When I was a kid growing up in the Midwest, I remember some loud and “scary” thunderstorms rolling through the countryside every summer. Once I saw a tornado funnel cloud form and touch down. When I understood that lightening caused the thunder, I quit being scared and started sitting outside under cover during these storms and marveling at the power nature was exhibiting (I still do). I learned that of all the things man thinks he controls, the weather was not one of them.

My “need” to be more a part of nature and the natural world also drew me to hunting. I knew some Illinois suburban kids that, as silly as it sounds, thought the chicken and hamburger their mothers brought home from the grocery store actually grew in the cellophane and Styrofoam packages. The idea that this meat came from a living animal seemed ridiculous to them.

I’ve always thought myself a bit more independent than the “average guy.” I didn’t want to be dependent on others for everything I ate, especially when I had the ability and means to do for myself. I wanted to know where the meat came from, how it had been handled, what had been added to it, and how old it was.

While learning to bird hunt with my father and grandfather, I saw how useful and loving dogs could be and I have had pet dogs for over fifty years now. My first dog, a black lab named Troubles, was quite the bird hunter but most of the later dogs have never hunted. Simply owning and caring for these pets has enriched my life in more ways than I can relate.

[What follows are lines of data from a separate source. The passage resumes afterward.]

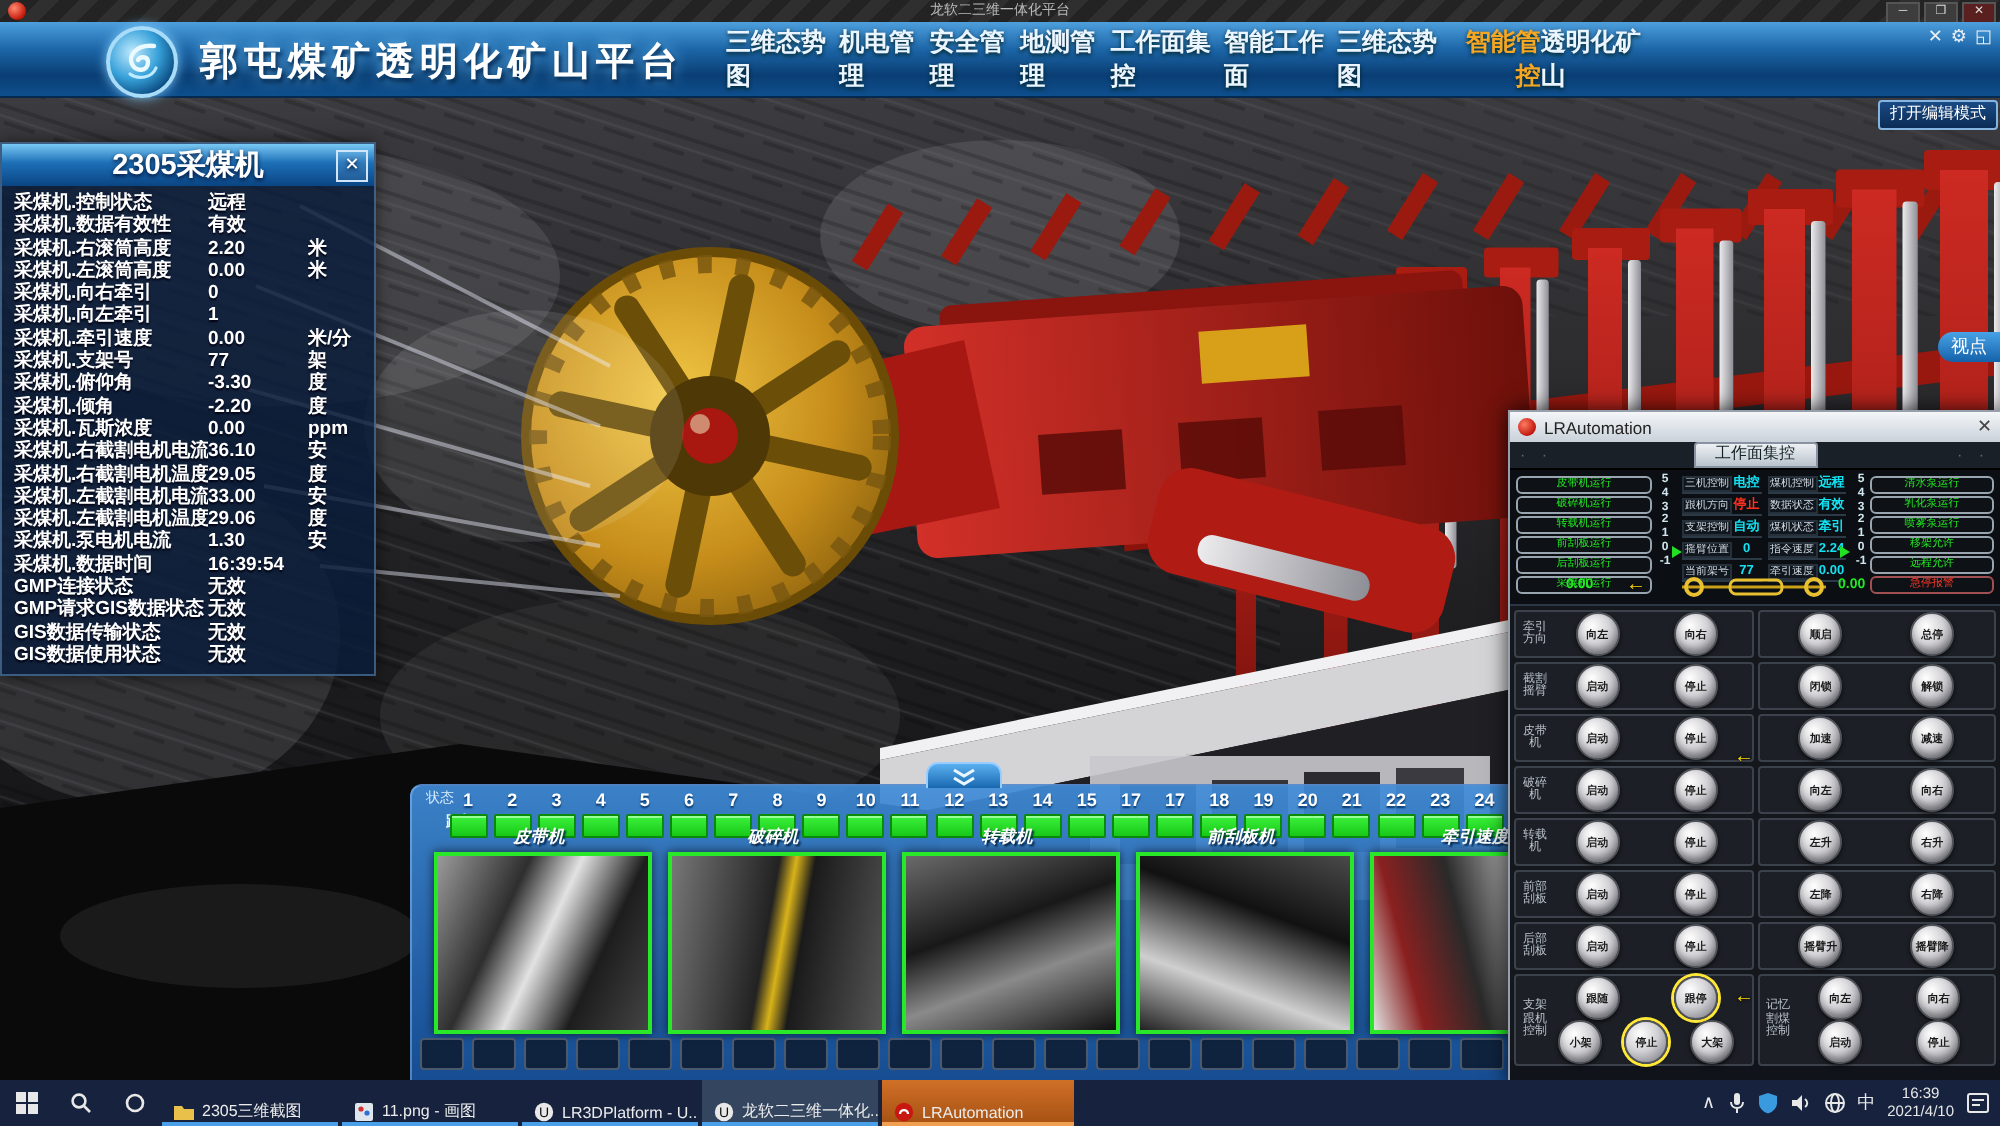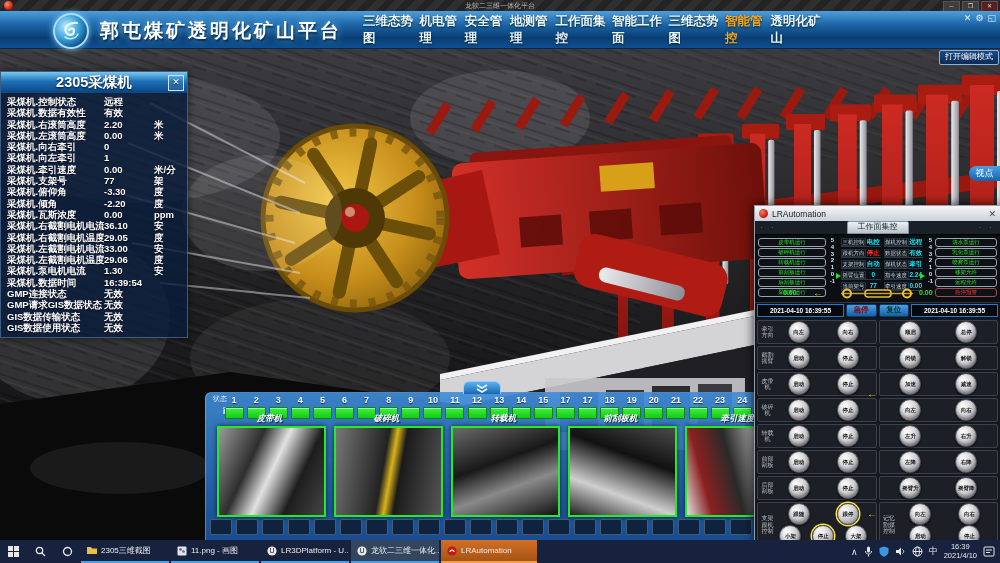--- a/index.html
+++ b/index.html
@@ -27,7 +27,7 @@
   .menu-items{position:absolute;left:363px;top:0;width:464px;height:100%;display:flex;
     align-items:center;justify-content:space-between;}
   .mitem{font-size:12.5px;font-weight:bold;color:#eaf5ff;text-shadow:0 1px 2px #022;cursor:pointer;}
-  .mitem.active{color:#f5a623;}
+  .mitem.active{color:#f5a623;text-align:right;}
   .mb-tools{position:absolute;right:4px;top:2px;display:flex;gap:4px;color:#e8eef4;font-size:9px;}
   .edit-btn{position:absolute;right:1px;top:50px;width:58px;height:13px;z-index:40;
     background:linear-gradient(#1a4a84,#0b2c56);border:1px solid #85b4e0;border-radius:2px;

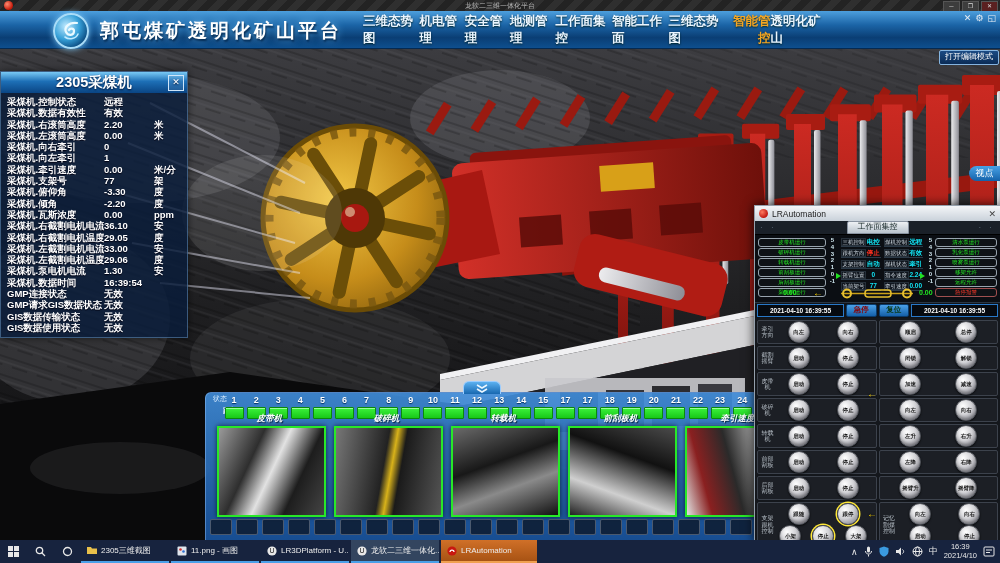--- a/index.html
+++ b/index.html
@@ -568,12 +568,6 @@
         <span class="gval r">0.00</span>
       </div>
     </div>
-    <div class="lr-ts">
-      <span class="ts-box">2021-04-10 16:39:55</span>
-      <span class="blue-btn estop">急停</span>
-      <span class="blue-btn reset">复位</span>
-      <span class="ts-box">2021-04-10 16:39:55</span>
-    </div>
     <div class="lr-ctl">
       <div class="ctl-col" id="ctl-l">
           <div class="ctl-group">

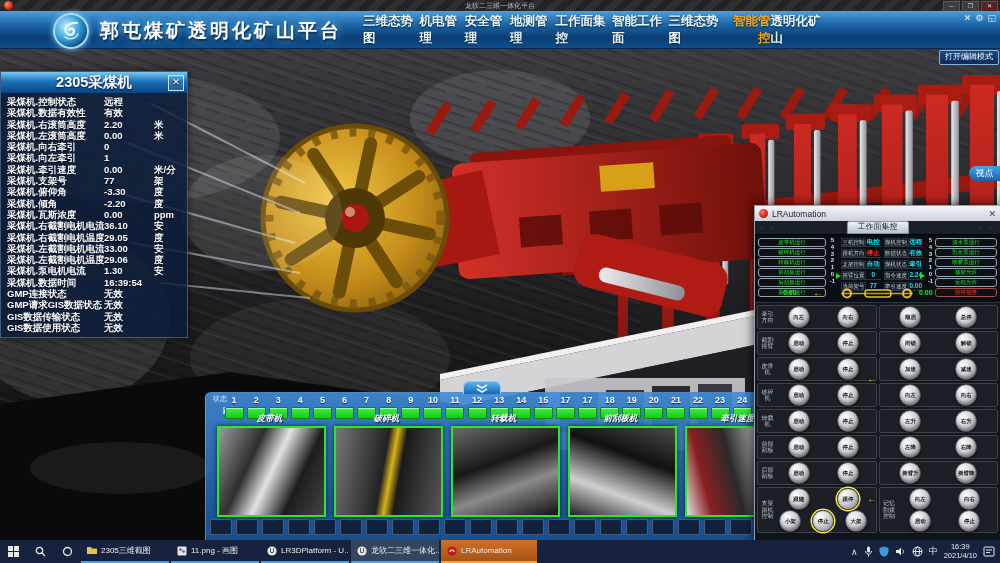--- a/index.html
+++ b/index.html
@@ -148,7 +148,7 @@
   .taskbar{position:absolute;left:0;top:540px;width:1000px;height:23px;background:#17233e;
     z-index:50;display:flex;align-items:stretch;}
   .tb-btn{width:27px;display:flex;align-items:center;justify-content:center;flex:none;}
-  .task{width:76px;flex:none;display:flex;align-items:center;gap:4px;padding:0 6px;margin-right:2px;
+  .task{width:76px;flex:none;display:flex;align-items:flex-end;gap:4px;padding:0 6px;margin-right:2px;
     font-size:8px;color:#ececec;border-bottom:2px solid #4aa0e8;white-space:nowrap;overflow:hidden;}
   .task.active{background:#33455f;}
   .task.orange{width:84px;background:linear-gradient(#d07028,#a85314);border-bottom-color:#f0a050;}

Some of the nicest people I know I have met as a direct result of hunting. While injuries and advancing years have taken their toll on my hunting ability, I still enjoy getting out as opportunity comes. I have developed lifelong friendships with many of these friends.

One can meet nice people, own dogs, and enjoy nature without hunting. Millions do. But my life experiences are what they are, and they have all led me to hunt. For that, I make no apology.